*** Available records Section Begins ***

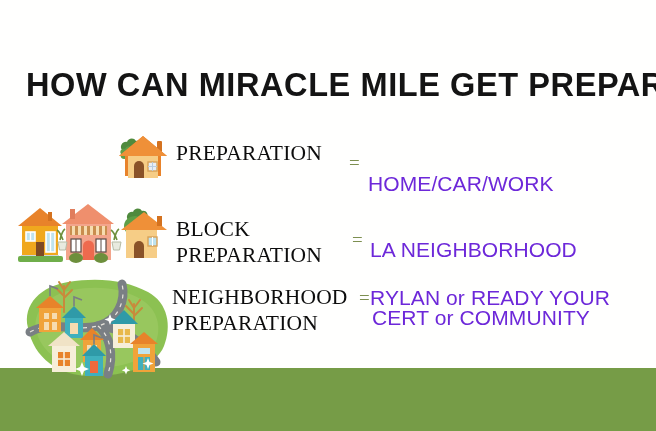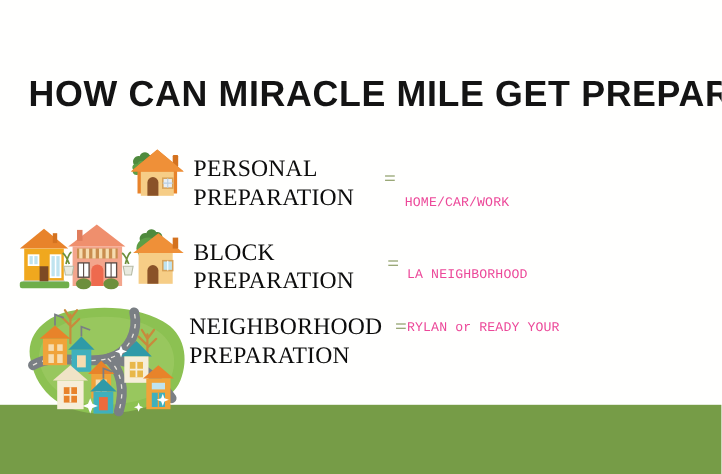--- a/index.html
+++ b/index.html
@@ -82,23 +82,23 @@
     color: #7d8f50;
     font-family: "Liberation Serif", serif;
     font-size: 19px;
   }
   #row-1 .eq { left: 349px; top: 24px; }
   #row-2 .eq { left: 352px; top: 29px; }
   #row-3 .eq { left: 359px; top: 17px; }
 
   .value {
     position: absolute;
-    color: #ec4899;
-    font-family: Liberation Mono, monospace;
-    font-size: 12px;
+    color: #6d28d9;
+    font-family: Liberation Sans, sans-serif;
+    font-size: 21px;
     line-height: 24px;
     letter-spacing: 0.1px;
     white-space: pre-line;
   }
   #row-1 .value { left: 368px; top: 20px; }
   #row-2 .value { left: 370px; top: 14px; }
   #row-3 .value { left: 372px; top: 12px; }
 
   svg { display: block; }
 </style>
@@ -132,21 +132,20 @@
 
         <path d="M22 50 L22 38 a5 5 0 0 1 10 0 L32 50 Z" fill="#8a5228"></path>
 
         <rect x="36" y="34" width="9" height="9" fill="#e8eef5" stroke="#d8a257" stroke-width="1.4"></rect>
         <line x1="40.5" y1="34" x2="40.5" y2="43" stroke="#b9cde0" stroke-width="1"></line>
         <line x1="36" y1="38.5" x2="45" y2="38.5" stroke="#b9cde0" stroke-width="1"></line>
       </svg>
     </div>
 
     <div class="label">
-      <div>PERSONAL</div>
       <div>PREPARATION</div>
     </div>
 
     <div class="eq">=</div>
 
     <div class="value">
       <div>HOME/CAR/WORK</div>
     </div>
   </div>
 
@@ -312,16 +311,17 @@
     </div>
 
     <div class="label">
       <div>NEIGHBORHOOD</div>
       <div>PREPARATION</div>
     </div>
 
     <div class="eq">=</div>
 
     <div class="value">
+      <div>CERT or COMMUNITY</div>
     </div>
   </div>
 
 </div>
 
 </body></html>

*** Available records Section Ends ***

In the entries above, how many lines include the word "font"? Give only that number.

6